Léxico: «surrealidade»

Há décadas

 

      Às seis e tal da manhã, ainda a maioria dos meus leitores estaria a dormir, José Carlos Trindade fazia o sumário dos programas e rubricas da manhã da Antena 1 e falou na «surrealidade da situação». Há décadas que é usado entre nós — não o encontramos no Dicionário da Língua Portuguesa da Porto Editora.

 

[Texto 10 179]

Léxico: «tabular»

Até este?

 

      «A NASA divulgou uma imagem de uma placa de gelo em forma de retângulo perfeito nas redes sociais. A fotografia tornou-se viral, com os cibernautas à procura de uma explicação para o fenómeno. Um cientista da agência [Kelly Brunt] esclareceu as dúvidas» («Icebergue em forma de retângulo perfeito avistado na Antártida», Rádio Renascença, 24.10.2018, 8h40).
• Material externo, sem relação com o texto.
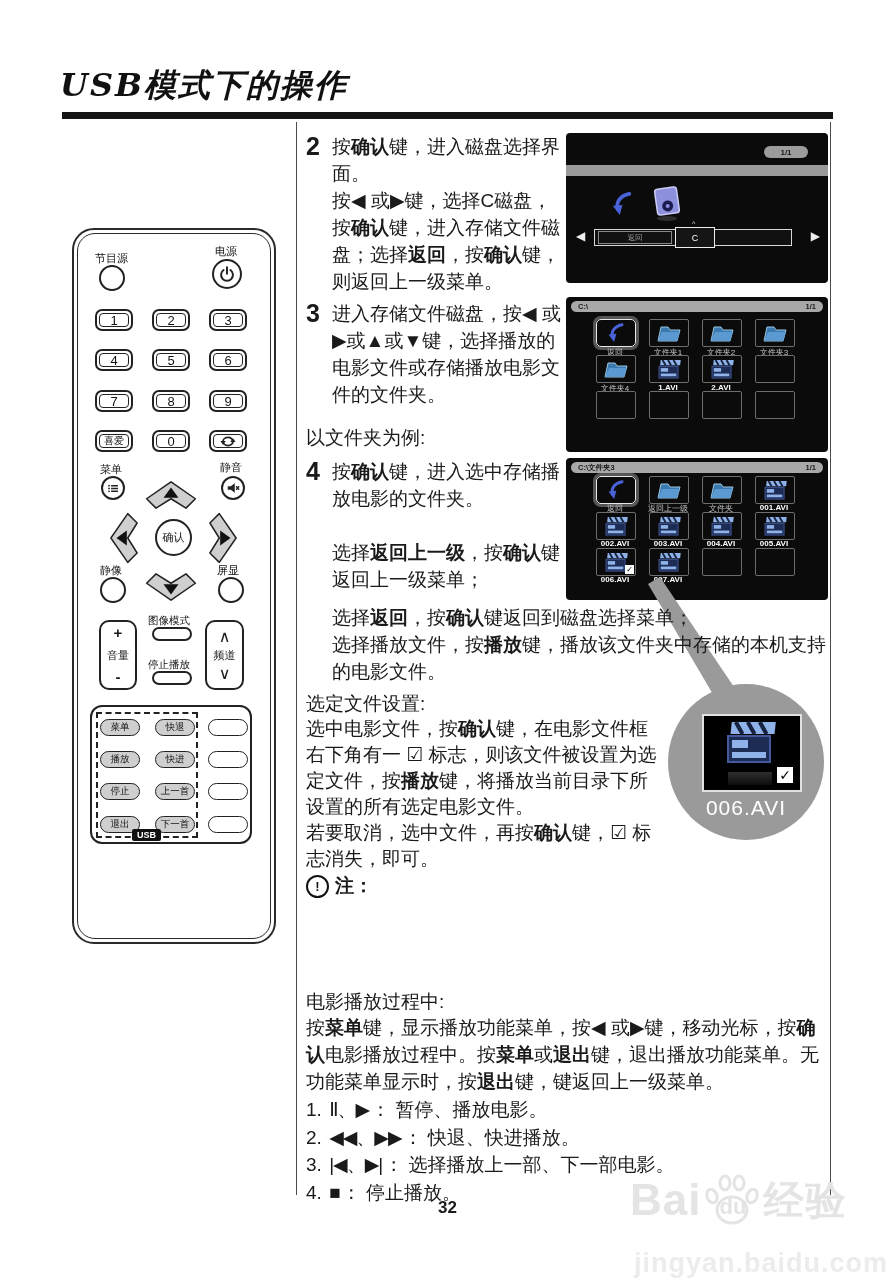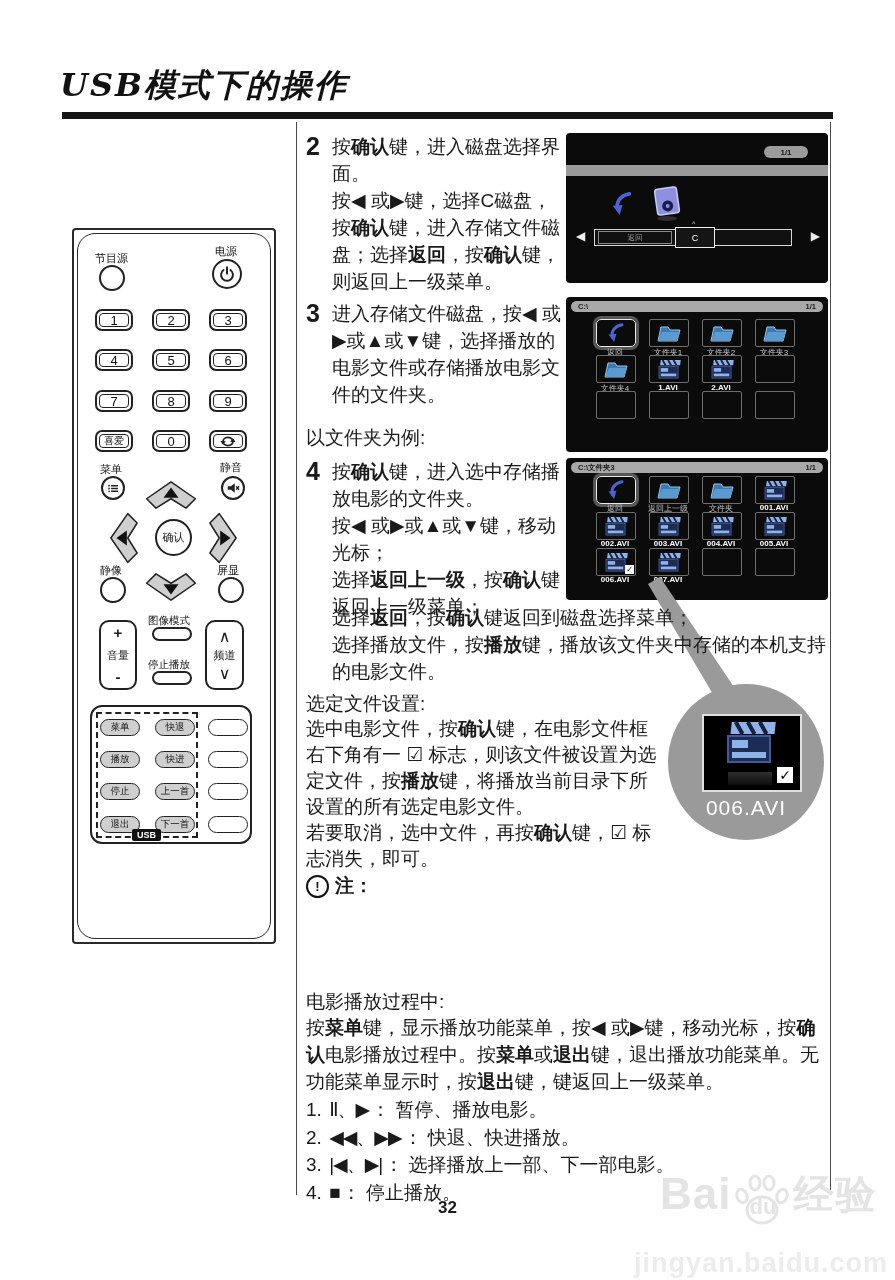"节目源" .remote { border-radius: 4px -> 22px }
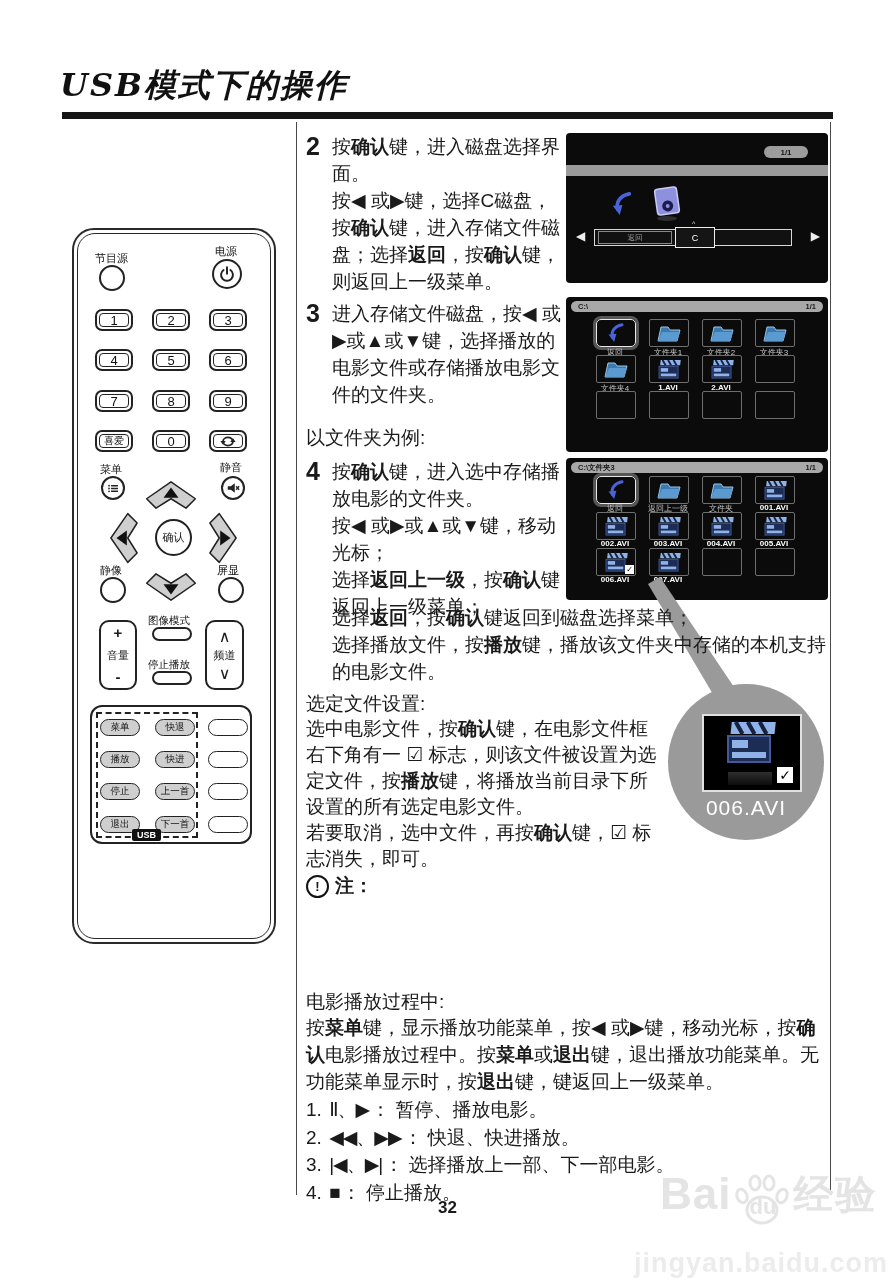"按◀ 或▶或▲或▼键，移动光标；" span { html: <span>按◀ 或▶或▲或▼键，移动光标；</span> -> none }
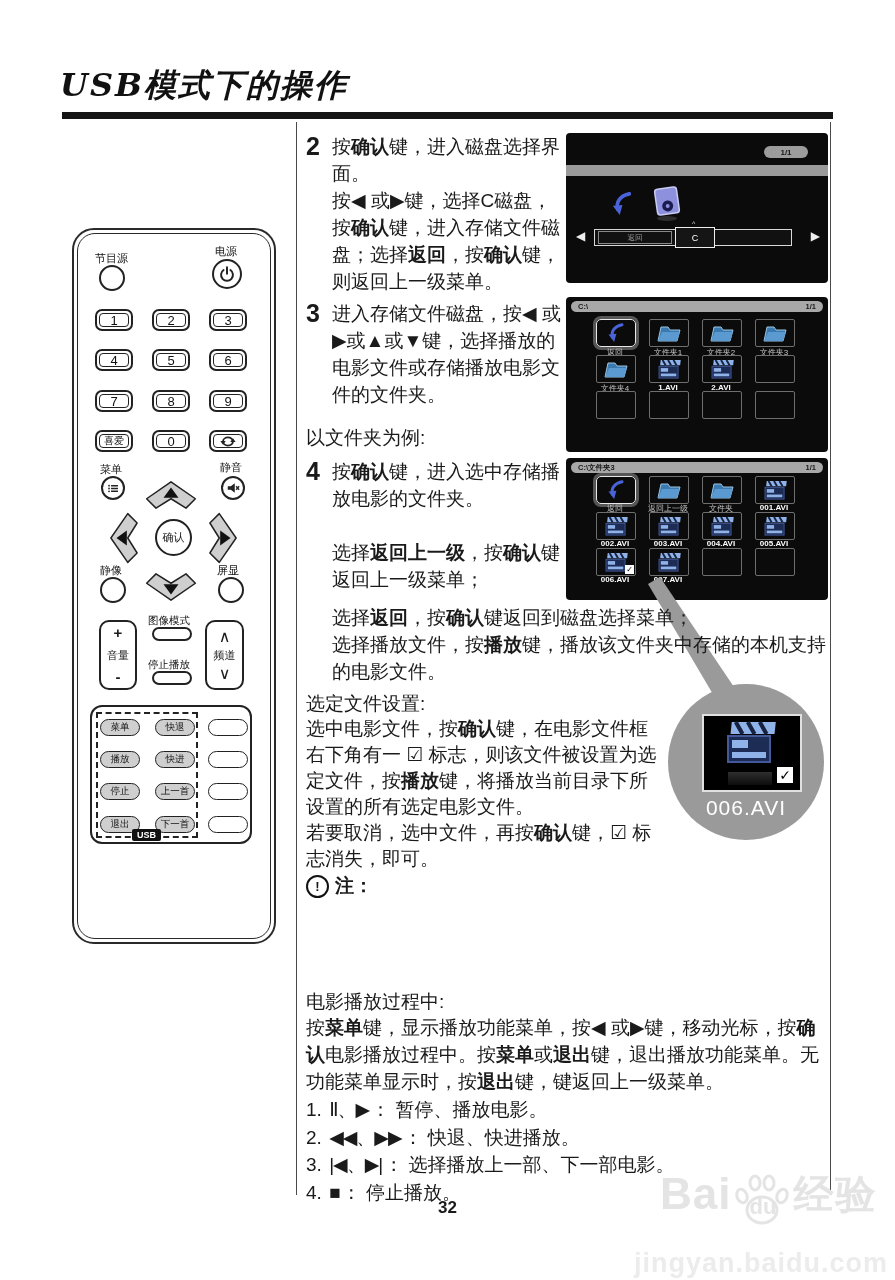"Bai" .wm { align-items: flex-start -> center; margin-left: 30px -> none }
      É uma imagem impressionante e bela. Trata-se, dizem os cientistas, de um icebergue tabular. Em inglês, é fácil encontrá-lo nos dicionários. Tabular: «having a tablelike surface; flat». Directamente do latim. Em alguns dicionários nossos, nem rasto. No Dicionário da Língua Portuguesa da Porto Editora, encontramos três acepções, nenhuma delas a que está em apreço: «1. que diz respeito à tábula; 2. que tem forma de tábua ou de tabela; 3. (leitura) que não se processa segundo a linearidade do texto, mas que resulta da sobreposição de várias leituras do mesmo texto realizadas pelo mesmo leitor». Contudo, se consultarmos o Grande Dicionário da Língua Portuguesa, coordenado por José Pedro Machado, encontramo-lo. Também Sacconi não se esqueceu: «Em forma de tábua; de superfície plana; achatado». Ainda ficamos sem palavras.